In my opinion, the problem with most studios, major or minor, is that they are not looking for good movies, they’re looking for hits. They want every movie they release to “hit a home run”. They’ll deny this, but the truth of the matter is that all the distributors and studios are being run by business people who have to report profits to their shareholders. In the old days when the studios were run by the so called “moguls”, Jack Warner of Warner Brothers, Samuel Goldwyn of MGM, and the others, their passion was movies. They made commercial films to make money so they could fund what they considered important films. The studios were privately held so there was not this need to make huge profits with every movie. These old studio heads knew their business, they knew some of their films wouldn’t make money, but they needed to be made. That’s not the way it is anymore.
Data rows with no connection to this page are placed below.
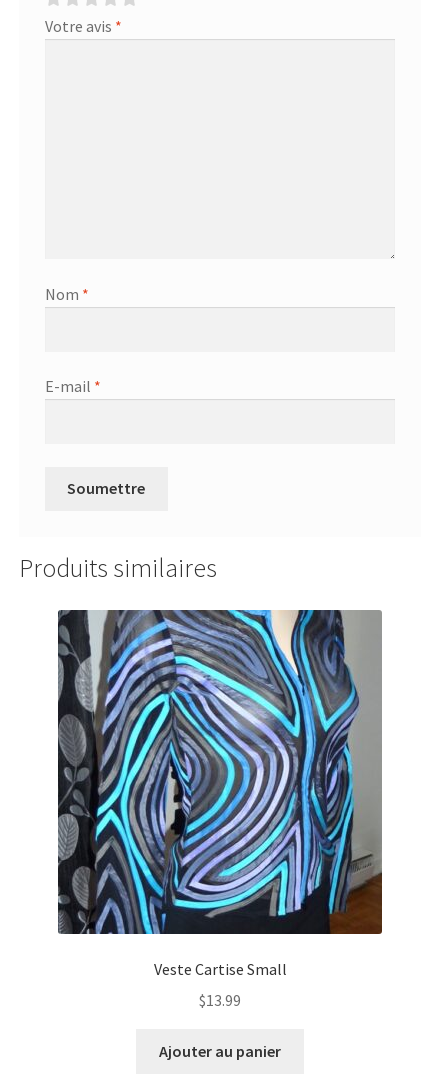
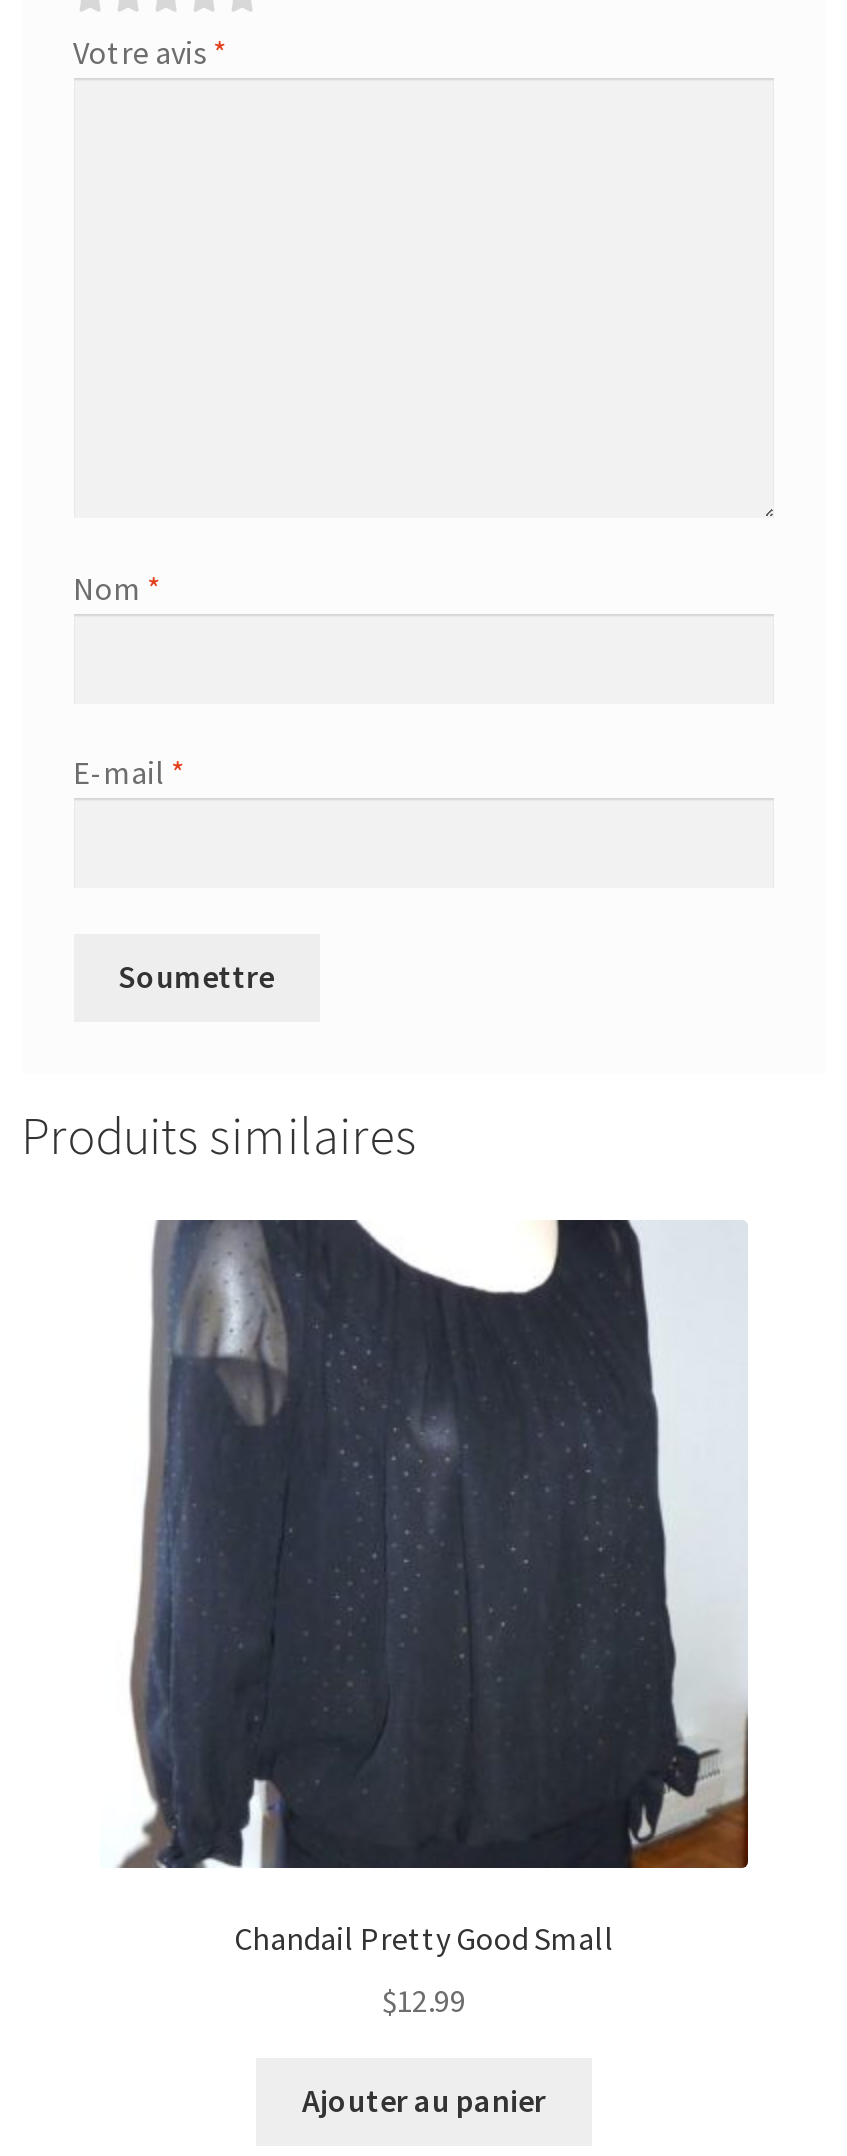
- [image]
- Veste Cartise Small
+ [image]
+ Chandail Pretty Good Small

- $13.99
+ $12.99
If you look at the studios now, important films get made, mostly out side of the system. A distributor will most likely pick up a so called important film if they think they can make money on it, not because of the subject matter. It’s very disheartening. Some Directors are able to make “personal, important” movies because their other films have been huge hits. Would Universal have let Spielberg make Schindler’s List if he hadn’t made Jaws, Close Encounters, ET, and the Indiana Jones movies. Doubtful. Plus every one knew that Spielberg was desperate to win an Oscar and be taken seriously by the Academy. I still don’t take him seriously. He is a mediocre filmmaker at best, he just knows how to manipulate an audience. And the way he does it is pretty transparent.
2. You also talked about how distribution was the real issue behind the "failure" of real independent films; how do you think this could be helped?
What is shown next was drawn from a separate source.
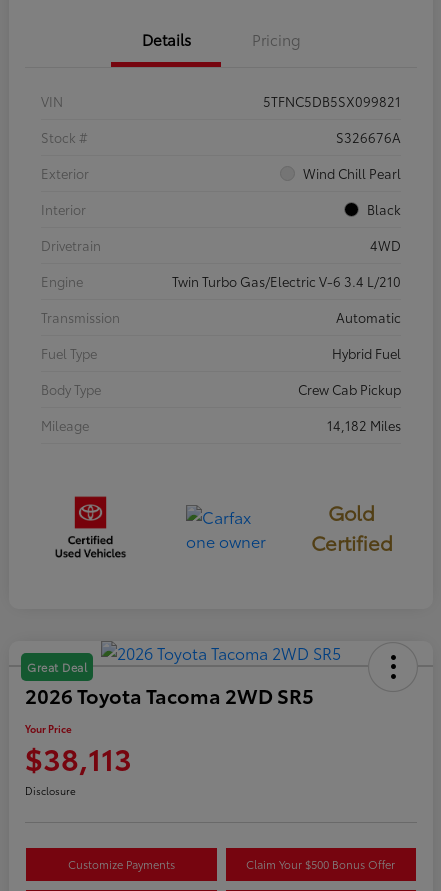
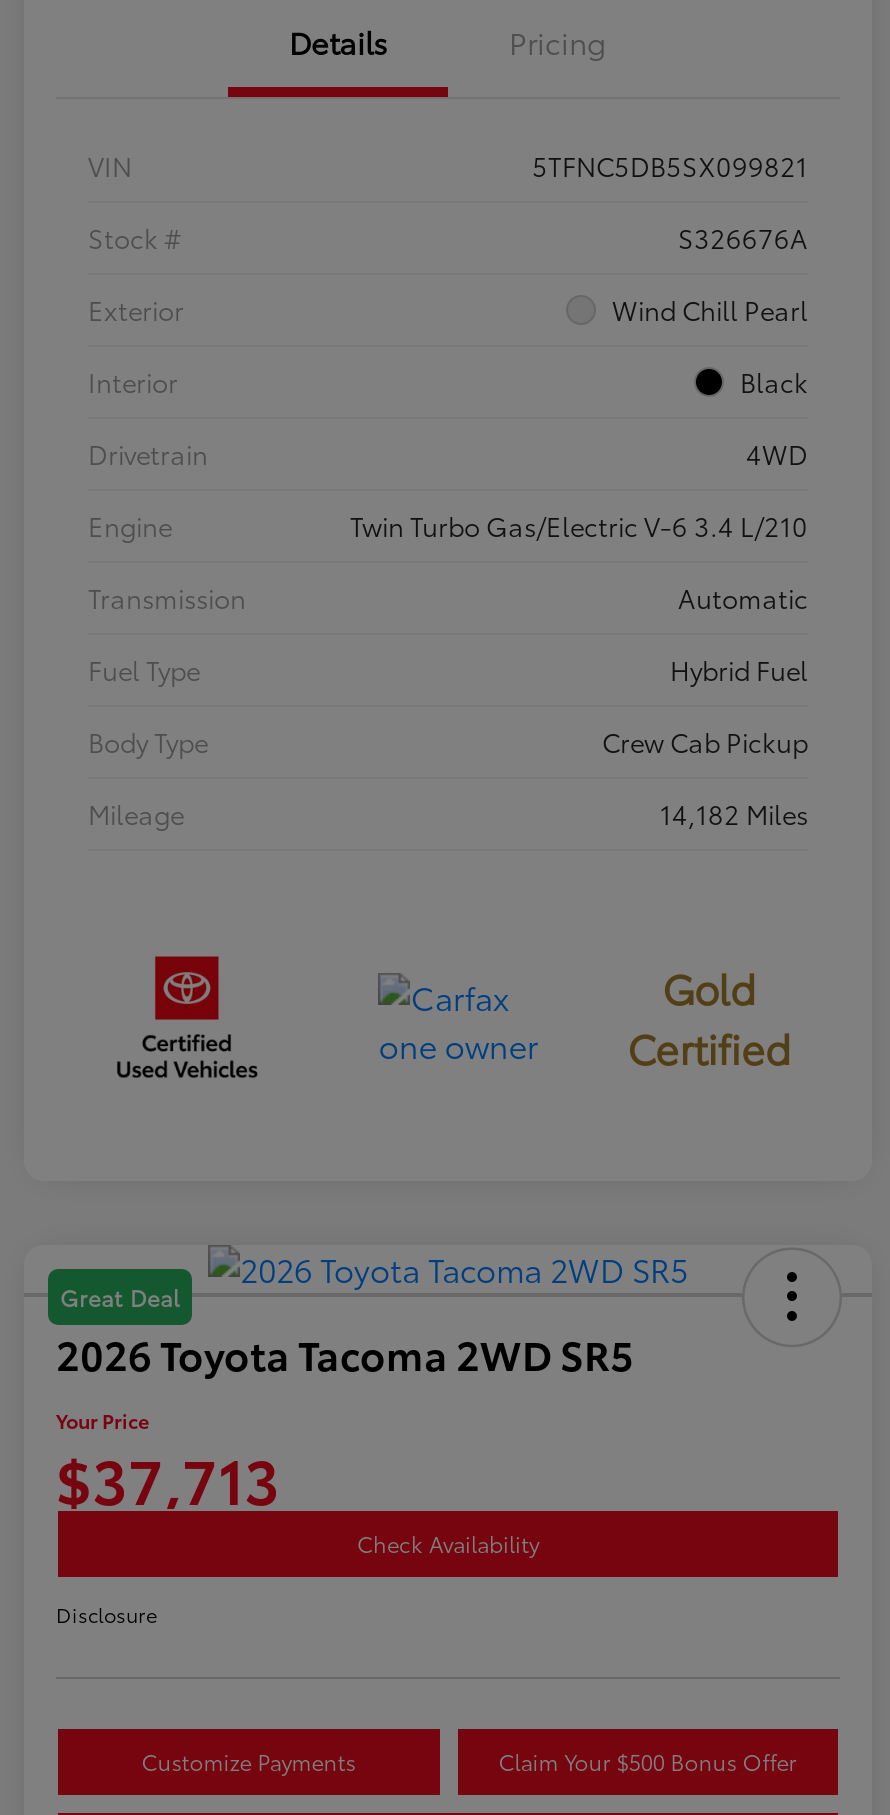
- $38,113
+ $37,713
+ Check Availability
It is a mind set with the studios and distributors. They can’t think in terms of real independent films. Films to them have to have stars of some sort, something they can market. They always say, (and my films get criticized sometimes) the acting seems amateurish. Does that mean that Lindsey Lohan and Beyounce, and Adam Sandler are all brilliant actors because we know who they are? And some distributors and critics will turn around and praise a movie by some well known Director (like Steven Soderburg or Gus Van \Sant), and talk about their brilliance because they’ve made a movie using non-actors? So why is it, if you use a professional actor who is not well known and can be a great actor, they are not taken seriously because they are unknowns. Most actors in the business started out as unknowns… I think I am off subject here a bit.
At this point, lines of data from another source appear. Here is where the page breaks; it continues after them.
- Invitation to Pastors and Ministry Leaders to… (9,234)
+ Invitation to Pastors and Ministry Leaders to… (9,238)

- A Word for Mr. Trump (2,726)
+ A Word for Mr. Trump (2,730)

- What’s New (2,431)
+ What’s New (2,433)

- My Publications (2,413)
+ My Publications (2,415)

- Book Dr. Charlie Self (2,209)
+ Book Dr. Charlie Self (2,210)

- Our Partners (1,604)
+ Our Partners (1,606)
Filmmakers have to ignore distributors and get their films out themselves. It’s not very glamorous, in fact it is hard damn work. If a filmmaker is not willing to do what it takes to get their movies seen, then maybe they shouldn’t be making movies. Distributors aren’t going to help us, and most filmmakers who have made it don’t help the others behind them. I don’t know why, that is just what I have seen from my experience. Over all, I think maybe DVD’s, home distribution, and the internet are good things. They can help real independent filmmakers by pass distributors. But the filmmakers have to be willing to do the work themselves, and audiences have to help support independent filmmaking by going out to see them, and telling their friends.